И словно повинуясь этим жестам, буря мгновенно стихла, будто вылили с неба миллион тонн масла, и ветер тотчас же прекратился, и волны, и только солнце так и не появилось, так что шебека неподвижно зависла в сером мягком киселе – наполовину на небе, наполовину на воде, тихонько, как утомленная лошадь, вздрагивая, когда моряки в такт ударяли лбами в палубу, вопя о чудесном спасении так же неистово, как минуту назад вопили о смерти.

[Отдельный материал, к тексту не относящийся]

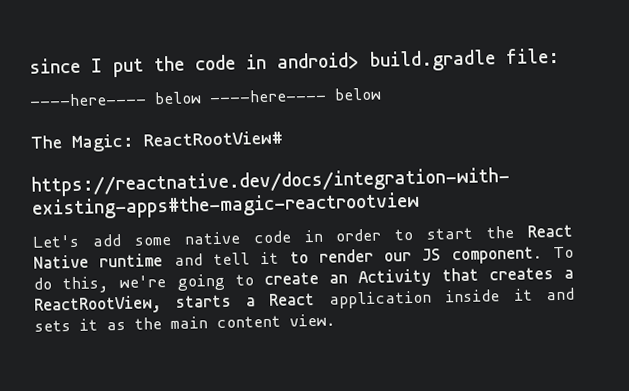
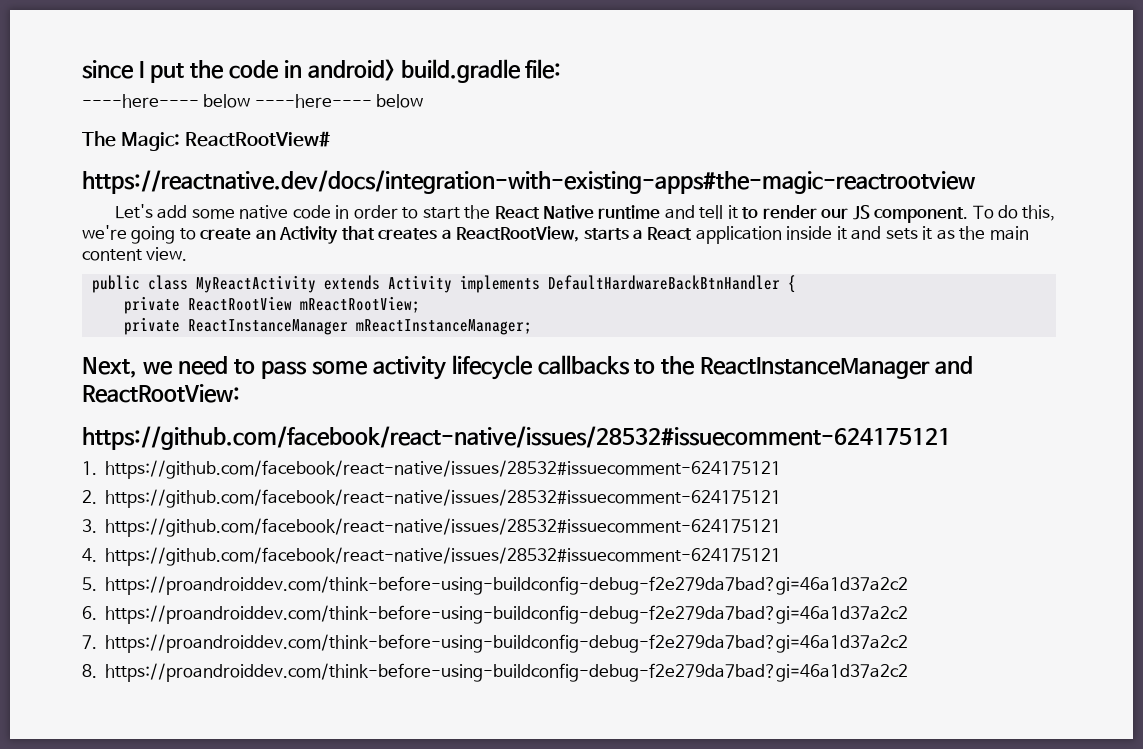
(336, 320) none -> [91,275,796,293] [123,296,420,314] [123,317,532,335] [82,355,974,380] [82,384,240,403] [82,426,951,450] [82,460,782,479] [82,489,782,508] [82,518,782,537] [82,547,782,566] [82,576,909,595] [82,605,909,624] [82,634,909,653] [82,663,909,682] // public class MyReactActivity extends Activity implements DefaultHardwareBackBtnHandler { // private ReactRootView mReactRootView; // private ReactInstanceManager mReactInstanceManager; // Next, we need to pass some activity lifecycle callbacks to the ReactInstanceManager and ReactRootView: // https://github.com/facebook/react-native/issues/28532#issuecomment-624175121 // 1. https://github.com/facebook/react-native/issues/28532#issuecomment-624175121 // 2. https://github.com/facebook/react-native/issues/28532#issuecomment-624175121 // 3. https://github.com/facebook/react-native/issues/28532#issuecomment-624175121 // 4. https://github.com/facebook/react-native/issues/28532#issuecomment-624175121 // 5. https://proandroiddev.com/think-before-using-buildconfig-debug-f2e279da7bad?gi=46a1d37a2c2 // 6. https://proandroiddev.com/think-before-using-buildconfig-debug-f2e279da7bad?gi=46a1d37a2c2 // 7. https://proandroiddev.com/think-before-using-buildconfig-debug-f2e279da7bad?gi=46a1d37a2c2 // 8. https://proandroiddev.com/think-before-using-buildconfig-debug-f2e279da7bad?gi=46a1d37a2c2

Хасан плюнул прямо на их безмозглые головы. Даже не верблюжье дерьмо, пробормотал он, и пошел на корму, морщась от головной боли, от собственной молодости, от злости – это были его первые дни в новом обличье, и все ему жало, все тянуло в пройме и невыносимо резало подмышками. Он знал, что потом привыкнет, и к голосу привыкнет, и голос к нему, и вообще все сложится благополучно – можно считать, даже идеально, учитывая предложенные ему исторические условия и временной промежуток.
Но только зря голос сказал ему, что время – это сыр. В смысле – как сыр. Хасан не понял. И тогда голос пояснил – дырки.
Аааа, протянул Хасан ибн Саббах, ну, конечно. Дырки.